WASHINGTON DESK - The Clinton administration's promise to "Save Social Security First" has come under fire again on Friday after the Social Security Administration announced what amounted to a cut in Social Security benefits starting in January. The cost-of-living increase for Social Security benefit payments will be a meager 1.3% and becomes the lowest benefit adjustment in more than a decade. The average Social Security monthly check will only rise by about $10.
Making matters worse, the Clinton administration also announced Friday that premiums for Medicare, will be eating up about 11% of the adjustment, or an additional $1.70 a month rising to $45.50 next year. And, there will also be an increase in the out of pocket deductible for inpatient hospital care. That will rise by $4 to $768.
Its no wonder the Michigan October consumer-sentiment index report took a sudden downturn at the end of last week. According to market sources who saw the report on Friday, after the Clinton administration announcement of the cuts in actual Social Security and Medicare benefits was released, the index for consumer expectations fell to 88.2 from 93.9 in September.
Investors see something worse approaching. They have been pouring their money into Treasury bonds paying ever-lower interest, while letting the securities of even some of the most proven companies go down the drain.
Bill Clinton's State of the Union speech in which he promised to "Save Social Security first!" has turned to dust and in its place a wave of fear has evolved and suddenly the President of the United States cannot lead.
Mr. Clinton's economists continue to reexamine their elaborate mathematical models as slumping exports continue to lead the way to the Clinton administration's New Recession.
A basic truth that no one in the Clinton White House wants to come face to face with is that when recession becomes undeniable, most White House economists have attributed it not to a failure of human reason, but to a White House policy lapse.
A recession is on the American horizon and approaching rapidly. Alan Greenspan has made a second move in two weeks to cut interest rates. At least, he knows where the answers cannot be found.

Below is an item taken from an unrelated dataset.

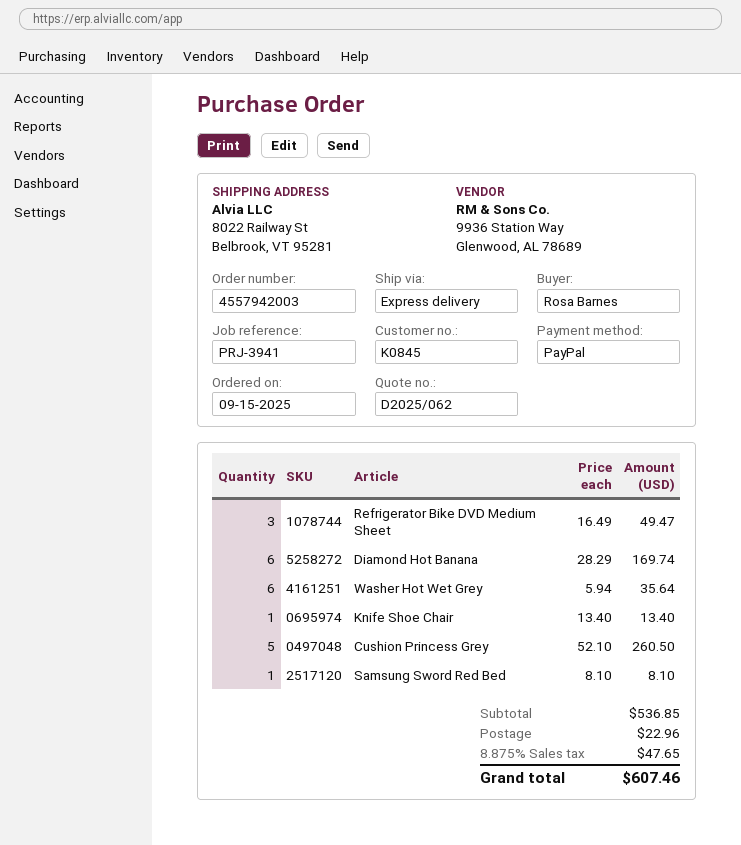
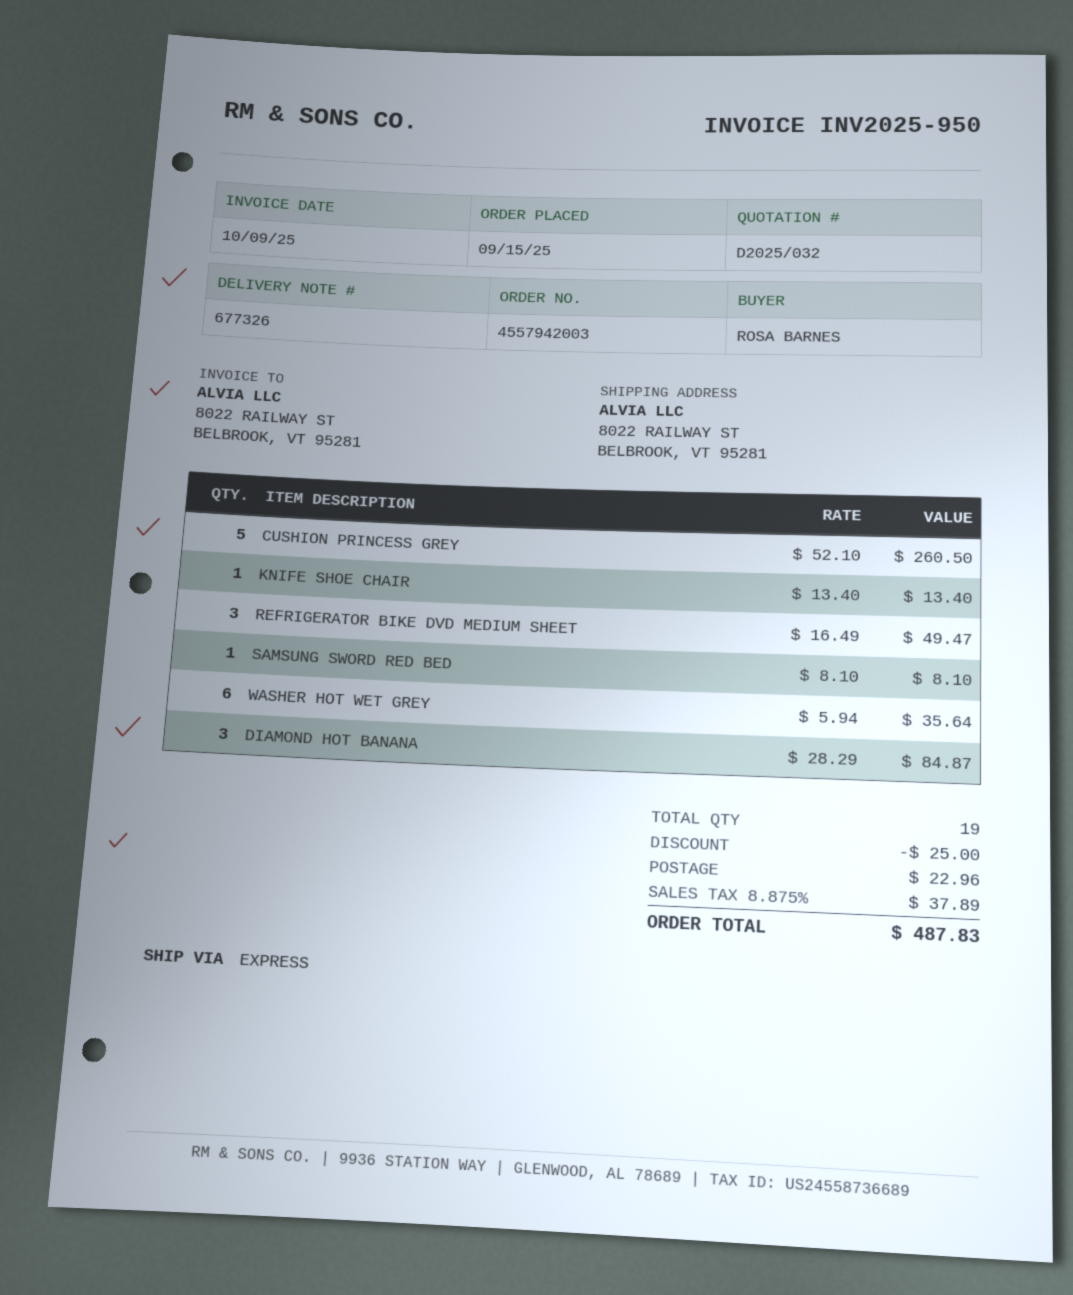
quote number: D2025/062 -> D2025/032
Diamond Hot Banana: 6 x 28.29 = 169.74 -> 3 x 28.29 = 84.87
discount: none -> 25.00
tax: 8.875% = 47.65 -> 8.875% = 37.89
total: 607.46 -> 487.83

In a National Association of Business Economists conference a few days ago, he speculated on what he thinks is the real problem, "...It's a fear induced, psychological response."
Perhaps, Greenspan was rethinking what looked so good to Treasury deputy secretary Lawrence Summers, who said earlier in the year "The only thing we have to fear is lack of fear itself."
Since then things have become a lot more scary. The House has voted to launch a full scale impeachment inquiry of president Bill Clinton and the resulting political crisis has set most of the nation into a worsening psychological depression over the domestic and international spectacle of the continuing antics of the Clinton retinue in the White House.
The botom has fallen out of the banks and financial markets in Asia, Indonesia, Russia, and Latin America. And Mr. Clinton has
coerced republican leadership in the House and Senate to
forgo any tax cuts and to "go along to get along" by authorizing billions for Clinton's new save the world first spending spree in a very unbalanced budget.
In retrospect, the U.S.trade gap climbed to a record $16.77 billion in August, expanded by a sharp increase in imports. The exploding trade deficit with China also reached its highest point in U.S. history on Friday.